WHAT IS REQUIRED: The goal is an unaltered copy of the records below, minus any images.

EXERCISE DATA:
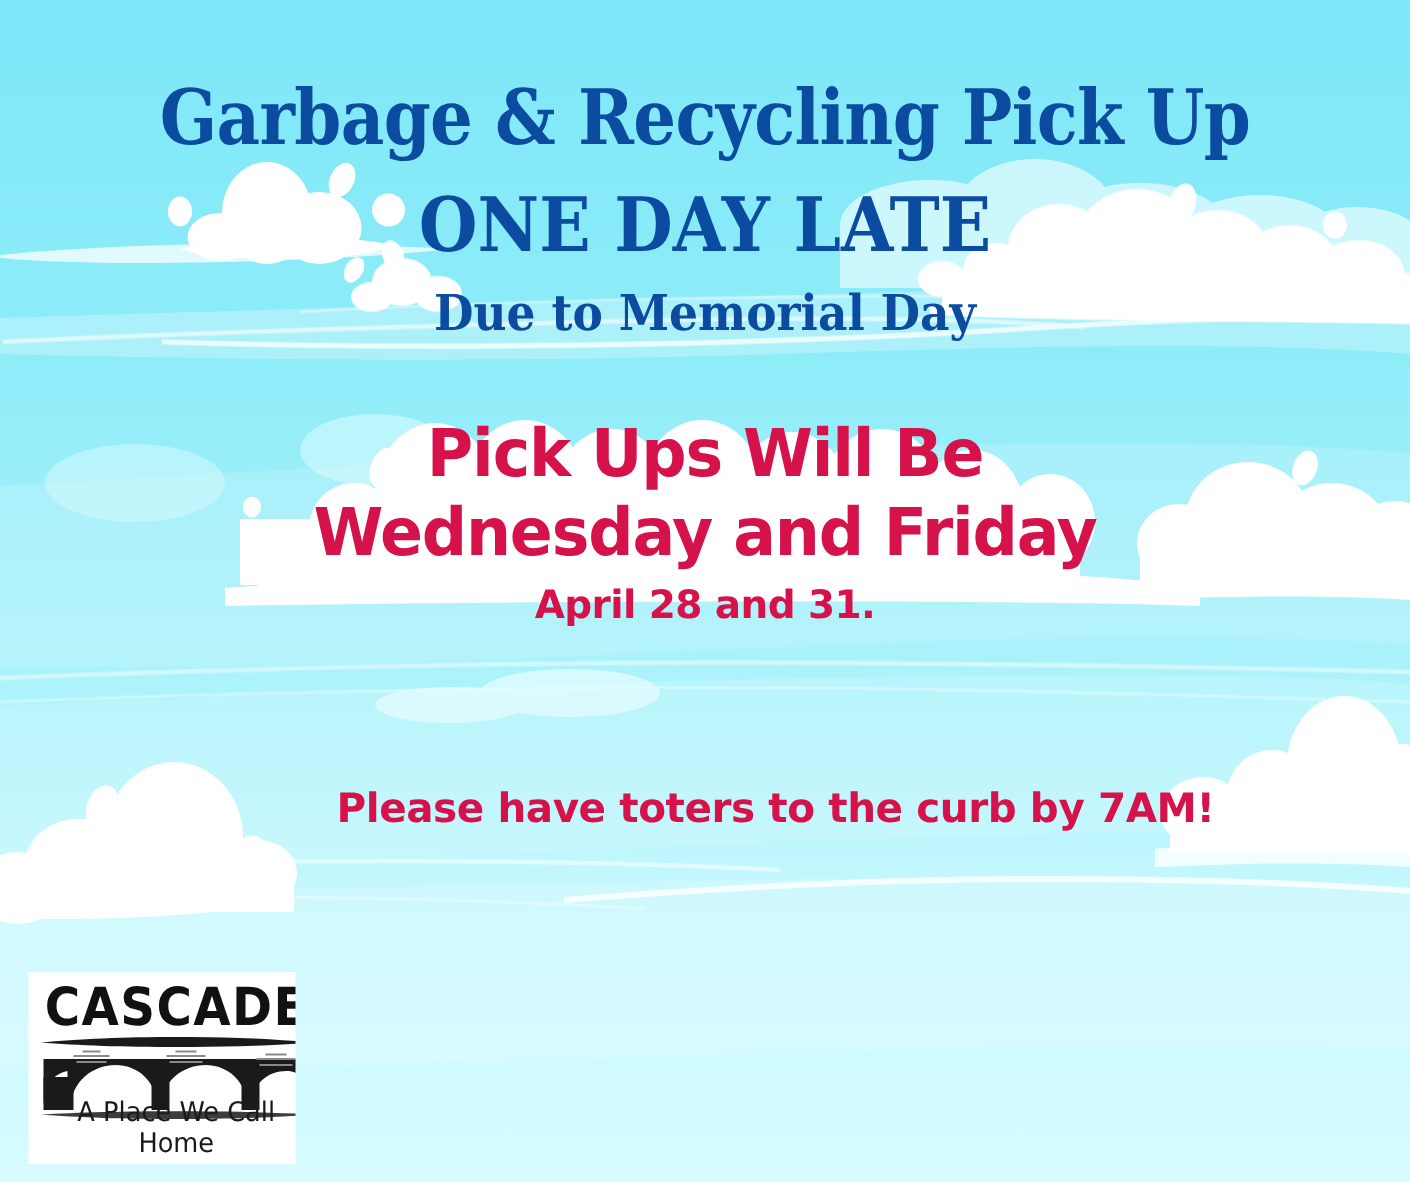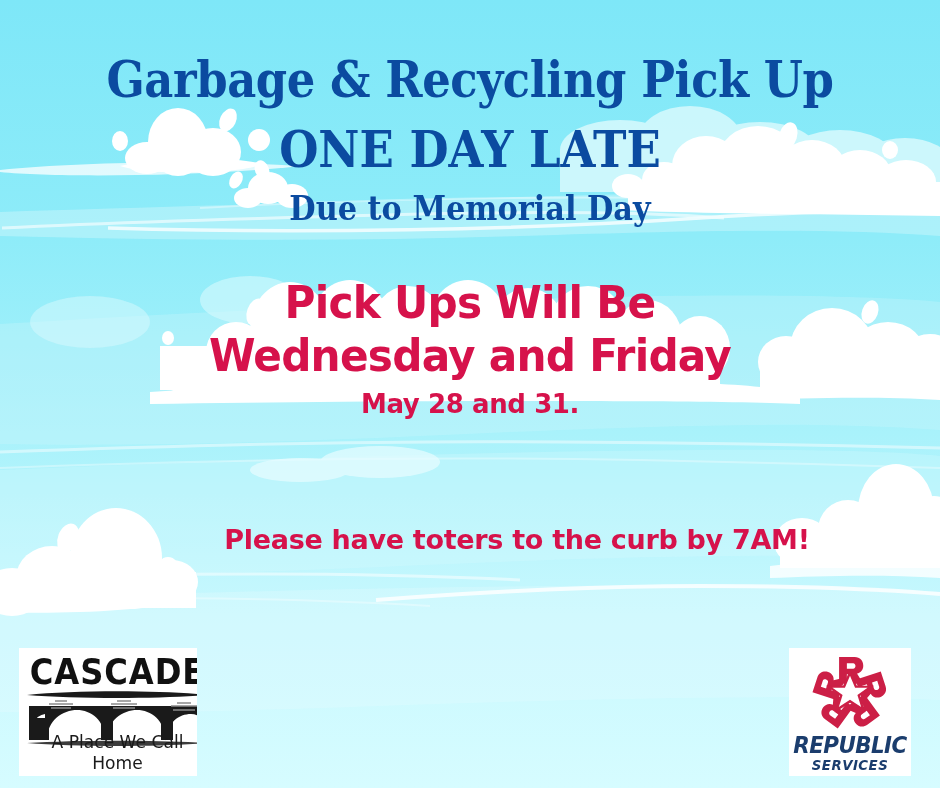--- a/index.html
+++ b/index.html
@@ -357,21 +357,21 @@
     </g>
   </svg>
 
   <div class="text-stack">
     <div class="line-garbage">Garbage &amp; Recycling Pick Up</div>
     <div class="line-oneday">ONE DAY LATE</div>
     <div class="line-due">Due to Memorial Day</div>
 
     <div class="line-pickups">Pick Ups Will Be</div>
     <div class="line-wedfri">Wednesday and Friday</div>
-    <div class="line-dates">May 28 and 31.</div>
+    <div class="line-dates">April 28 and 31.</div>
 
     <div class="line-toters">Please have toters to the curb by 7AM!</div>
   </div>
 
   <div class="cascade-logo">
     <div class="cascade-word">CASCADE</div>
 
     <svg class="cascade-bridge" width="185" height="62" viewBox="0 0 185 62" xmlns="http://www.w3.org/2000/svg">
 
       <path d="M2,5 C50,0 135,0 183,5 C135,9 50,9 2,5 Z" fill="#1a1a1a"></path>
@@ -395,50 +395,14 @@
         <path d="M86,14 L112,14 M88,18 L110,18 M92,11 L106,11"></path>
         <path d="M146,16 L172,16 M148,20 L170,20 M152,13 L166,13"></path>
       </g>
 
       <path d="M2,53 C50,50 135,50 183,53 C135,57 50,57 2,53 Z" fill="#1a1a1a" opacity="0.85"></path>
     </svg>
 
     <div class="cascade-tagline">A Place We Call Home</div>
   </div>
 
-  <div class="republic-logo">
-    <svg class="republic-star" width="100" height="78" viewBox="0 0 100 100" xmlns="http://www.w3.org/2000/svg">
-      <g fill="#cc1f46">
-
-        <g transform="translate(50,50)">
-          <g transform="rotate(0) translate(-14,-46)">
-            <path d="M0,0 L20,0 C27,0 31,5 31,11 C31,16 28,20 23,21 L31,34 L20,34 L14,22 L10,22 L10,34 L0,34 Z
-                     M10,8 L10,15 L18,15 C20,15 21,13 21,11.5 C21,10 20,8 18,8 Z"></path>
-          </g>
-          <g transform="rotate(72) translate(-14,-46)">
-            <path d="M0,0 L20,0 C27,0 31,5 31,11 C31,16 28,20 23,21 L31,34 L20,34 L14,22 L10,22 L10,34 L0,34 Z
-                     M10,8 L10,15 L18,15 C20,15 21,13 21,11.5 C21,10 20,8 18,8 Z"></path>
-          </g>
-          <g transform="rotate(144) translate(-14,-46)">
-            <path d="M0,0 L20,0 C27,0 31,5 31,11 C31,16 28,20 23,21 L31,34 L20,34 L14,22 L10,22 L10,34 L0,34 Z
-                     M10,8 L10,15 L18,15 C20,15 21,13 21,11.5 C21,10 20,8 18,8 Z"></path>
-          </g>
-          <g transform="rotate(216) translate(-14,-46)">
-            <path d="M0,0 L20,0 C27,0 31,5 31,11 C31,16 28,20 23,21 L31,34 L20,34 L14,22 L10,22 L10,34 L0,34 Z
-                     M10,8 L10,15 L18,15 C20,15 21,13 21,11.5 C21,10 20,8 18,8 Z"></path>
-          </g>
-          <g transform="rotate(288) translate(-14,-46)">
-            <path d="M0,0 L20,0 C27,0 31,5 31,11 C31,16 28,20 23,21 L31,34 L20,34 L14,22 L10,22 L10,34 L0,34 Z
-                     M10,8 L10,15 L18,15 C20,15 21,13 21,11.5 C21,10 20,8 18,8 Z"></path>
-          </g>
-
-          <path d="M0,-30 L8.8,-9.3 L31,-9.3 L13,3.6 L19.5,25 L0,12.5 L-19.5,25 L-13,3.6 L-31,-9.3 L-8.8,-9.3 Z" fill="#cc1f46"></path>
-
-          <path d="M0,-22 L6.5,-6.8 L22.5,-6.8 L9.5,2.6 L14.3,18 L0,8.8 L-14.3,18 L-9.5,2.6 L-22.5,-6.8 L-6.5,-6.8 Z" fill="#ffffff"></path>
-        </g>
-      </g>
-    </svg>
-
-    <div class="republic-word">REPUBLIC</div>
-    <div class="republic-sub">SERVICES</div>
-  </div>
 
 </div>
 
 </body></html>

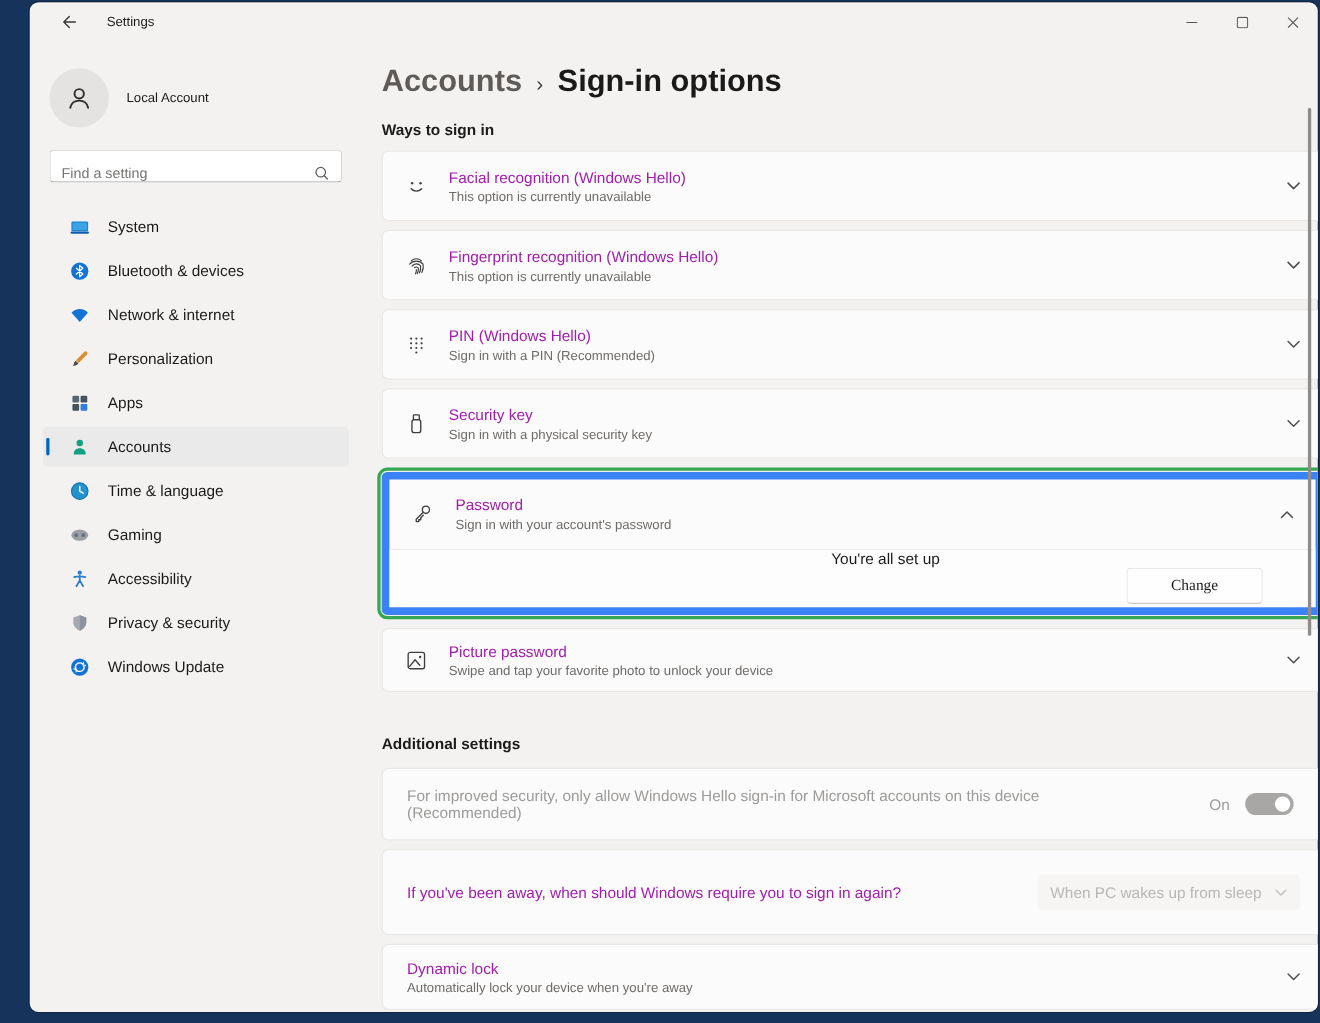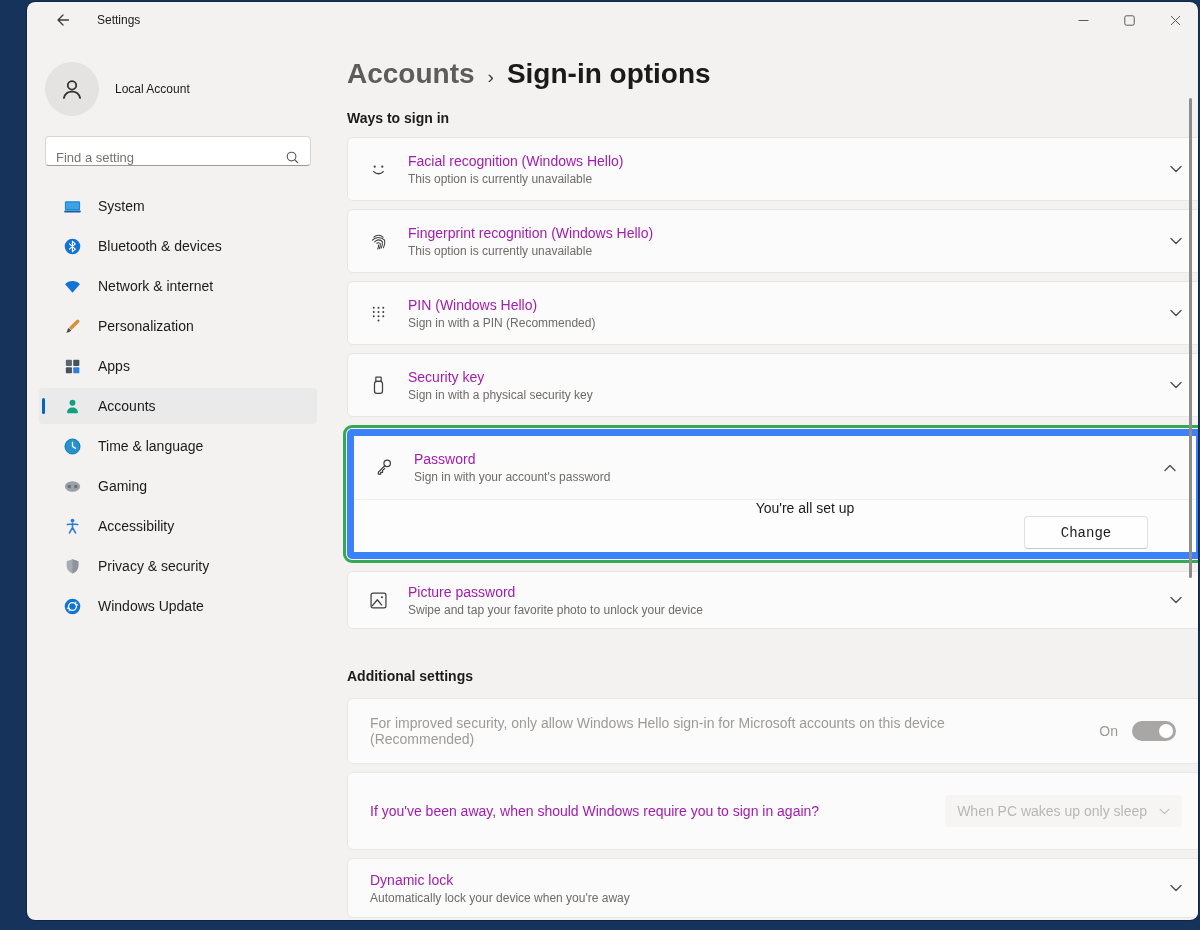--- a/index.html
+++ b/index.html
@@ -77,21 +77,21 @@
   }
   .expanded-card { background:#fbfbfb; border:7px solid #3b82f6; border-radius:5px; overflow:hidden; }
   .expanded-card .head { display:flex; align-items:center; min-height:63px; padding-right:20px; cursor:pointer; }
   .divider { height:1px; background:#ededeb; }
   .detail-row { display:flex; align-items:center; height:52px; padding-left:60px; background:#fdfdfd;flex-direction:column; }
   .status-text { font-size:14px; color:#1b1b1b; }
   .change-btn {
     margin-left:auto; margin-right:48px; width:124px; height:33px;
     background:#fefefe; border:1px solid #e2e0de; border-bottom-color:#c8c6c4;
     border-radius:4px; font-size:14px; color:#1b1b1b;
-    font-family:Liberation Mono, monospace; cursor:pointer;
+    font-family:Liberation Serif, serif; cursor:pointer;
   }
   
   .rows.additional { margin-top:14px; }
   .card.noicon { padding-left:22px; }
   .card.disabled .row-title, .card.disabled .row-sub { color:#9d9b99; }
   .toggle-zone { margin-left:auto; display:flex; align-items:center; gap:14px; padding-right:6px; }
   .toggle-label { font-size:14px; color:#9d9b99; }
   .toggle { width:44px; height:20px; border-radius:10px; background:#a9a7a5; position:relative; cursor:pointer; }
   .toggle .knob { position:absolute; right:3px; top:3px; width:14px; height:14px; border-radius:50%; background:#fff; }
   .dropdown {
@@ -404,21 +404,21 @@
               <span class="knob"></span>
             </span>
         </div>
       </div>
 
       <div class="card noicon" style="min-height:78px">
         <div class="txt">
           <div class="row-title">If you've been away, when should Windows require you to sign in again?</div>
         </div>
         <div class="dropdown">
-          <span class="dd-value">When PC wakes up only sleep</span>
+          <span class="dd-value">When PC wakes up from sleep</span>
           <svg width="11" height="7" viewBox="0 0 12 8" fill="none" stroke="#c0bebc" stroke-width="1.4" stroke-linecap="round" stroke-linejoin="round">
               <path d="M1 1.5 L6 6.5 L11 1.5"></path>
             </svg>
         </div>
       </div>
 
       <div class="card noicon" style="min-height:60px">
         <div class="txt">
           <div class="row-title">Dynamic lock</div>
           <div class="row-sub">Automatically lock your device when you're away</div>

ANSWER BOX:
--- a/index.html
+++ b/index.html
@@ -357,21 +357,21 @@
     </g>
   </svg>
 
   <div class="text-stack">
     <div class="line-garbage">Garbage &amp; Recycling Pick Up</div>
     <div class="line-oneday">ONE DAY LATE</div>
     <div class="line-due">Due to Memorial Day</div>
 
     <div class="line-pickups">Pick Ups Will Be</div>
     <div class="line-wedfri">Wednesday and Friday</div>
-    <div class="line-dates">May 28 and 31.</div>
+    <div class="line-dates">April 28 and 31.</div>
 
     <div class="line-toters">Please have toters to the curb by 7AM!</div>
   </div>
 
   <div class="cascade-logo">
     <div class="cascade-word">CASCADE</div>
 
     <svg class="cascade-bridge" width="185" height="62" viewBox="0 0 185 62" xmlns="http://www.w3.org/2000/svg">
 
       <path d="M2,5 C50,0 135,0 183,5 C135,9 50,9 2,5 Z" fill="#1a1a1a"></path>
@@ -395,50 +395,14 @@
         <path d="M86,14 L112,14 M88,18 L110,18 M92,11 L106,11"></path>
         <path d="M146,16 L172,16 M148,20 L170,20 M152,13 L166,13"></path>
       </g>
 
       <path d="M2,53 C50,50 135,50 183,53 C135,57 50,57 2,53 Z" fill="#1a1a1a" opacity="0.85"></path>
     </svg>
 
     <div class="cascade-tagline">A Place We Call Home</div>
   </div>
 
-  <div class="republic-logo">
-    <svg class="republic-star" width="100" height="78" viewBox="0 0 100 100" xmlns="http://www.w3.org/2000/svg">
-      <g fill="#cc1f46">
-
-        <g transform="translate(50,50)">
-          <g transform="rotate(0) translate(-14,-46)">
-            <path d="M0,0 L20,0 C27,0 31,5 31,11 C31,16 28,20 23,21 L31,34 L20,34 L14,22 L10,22 L10,34 L0,34 Z
-                     M10,8 L10,15 L18,15 C20,15 21,13 21,11.5 C21,10 20,8 18,8 Z"></path>
-          </g>
-          <g transform="rotate(72) translate(-14,-46)">
-            <path d="M0,0 L20,0 C27,0 31,5 31,11 C31,16 28,20 23,21 L31,34 L20,34 L14,22 L10,22 L10,34 L0,34 Z
-                     M10,8 L10,15 L18,15 C20,15 21,13 21,11.5 C21,10 20,8 18,8 Z"></path>
-          </g>
-          <g transform="rotate(144) translate(-14,-46)">
-            <path d="M0,0 L20,0 C27,0 31,5 31,11 C31,16 28,20 23,21 L31,34 L20,34 L14,22 L10,22 L10,34 L0,34 Z
-                     M10,8 L10,15 L18,15 C20,15 21,13 21,11.5 C21,10 20,8 18,8 Z"></path>
-          </g>
-          <g transform="rotate(216) translate(-14,-46)">
-            <path d="M0,0 L20,0 C27,0 31,5 31,11 C31,16 28,20 23,21 L31,34 L20,34 L14,22 L10,22 L10,34 L0,34 Z
-                     M10,8 L10,15 L18,15 C20,15 21,13 21,11.5 C21,10 20,8 18,8 Z"></path>
-          </g>
-          <g transform="rotate(288) translate(-14,-46)">
-            <path d="M0,0 L20,0 C27,0 31,5 31,11 C31,16 28,20 23,21 L31,34 L20,34 L14,22 L10,22 L10,34 L0,34 Z
-                     M10,8 L10,15 L18,15 C20,15 21,13 21,11.5 C21,10 20,8 18,8 Z"></path>
-          </g>
-
-          <path d="M0,-30 L8.8,-9.3 L31,-9.3 L13,3.6 L19.5,25 L0,12.5 L-19.5,25 L-13,3.6 L-31,-9.3 L-8.8,-9.3 Z" fill="#cc1f46"></path>
-
-          <path d="M0,-22 L6.5,-6.8 L22.5,-6.8 L9.5,2.6 L14.3,18 L0,8.8 L-14.3,18 L-9.5,2.6 L-22.5,-6.8 L-6.5,-6.8 Z" fill="#ffffff"></path>
-        </g>
-      </g>
-    </svg>
-
-    <div class="republic-word">REPUBLIC</div>
-    <div class="republic-sub">SERVICES</div>
-  </div>
 
 </div>
 
 </body></html>

--- a/index.html
+++ b/index.html
@@ -77,21 +77,21 @@
   }
   .expanded-card { background:#fbfbfb; border:7px solid #3b82f6; border-radius:5px; overflow:hidden; }
   .expanded-card .head { display:flex; align-items:center; min-height:63px; padding-right:20px; cursor:pointer; }
   .divider { height:1px; background:#ededeb; }
   .detail-row { display:flex; align-items:center; height:52px; padding-left:60px; background:#fdfdfd;flex-direction:column; }
   .status-text { font-size:14px; color:#1b1b1b; }
   .change-btn {
     margin-left:auto; margin-right:48px; width:124px; height:33px;
     background:#fefefe; border:1px solid #e2e0de; border-bottom-color:#c8c6c4;
     border-radius:4px; font-size:14px; color:#1b1b1b;
-    font-family:Liberation Mono, monospace; cursor:pointer;
+    font-family:Liberation Serif, serif; cursor:pointer;
   }
   
   .rows.additional { margin-top:14px; }
   .card.noicon { padding-left:22px; }
   .card.disabled .row-title, .card.disabled .row-sub { color:#9d9b99; }
   .toggle-zone { margin-left:auto; display:flex; align-items:center; gap:14px; padding-right:6px; }
   .toggle-label { font-size:14px; color:#9d9b99; }
   .toggle { width:44px; height:20px; border-radius:10px; background:#a9a7a5; position:relative; cursor:pointer; }
   .toggle .knob { position:absolute; right:3px; top:3px; width:14px; height:14px; border-radius:50%; background:#fff; }
   .dropdown {
@@ -404,21 +404,21 @@
               <span class="knob"></span>
             </span>
         </div>
       </div>
 
       <div class="card noicon" style="min-height:78px">
         <div class="txt">
           <div class="row-title">If you've been away, when should Windows require you to sign in again?</div>
         </div>
         <div class="dropdown">
-          <span class="dd-value">When PC wakes up only sleep</span>
+          <span class="dd-value">When PC wakes up from sleep</span>
           <svg width="11" height="7" viewBox="0 0 12 8" fill="none" stroke="#c0bebc" stroke-width="1.4" stroke-linecap="round" stroke-linejoin="round">
               <path d="M1 1.5 L6 6.5 L11 1.5"></path>
             </svg>
         </div>
       </div>
 
       <div class="card noicon" style="min-height:60px">
         <div class="txt">
           <div class="row-title">Dynamic lock</div>
           <div class="row-sub">Automatically lock your device when you're away</div>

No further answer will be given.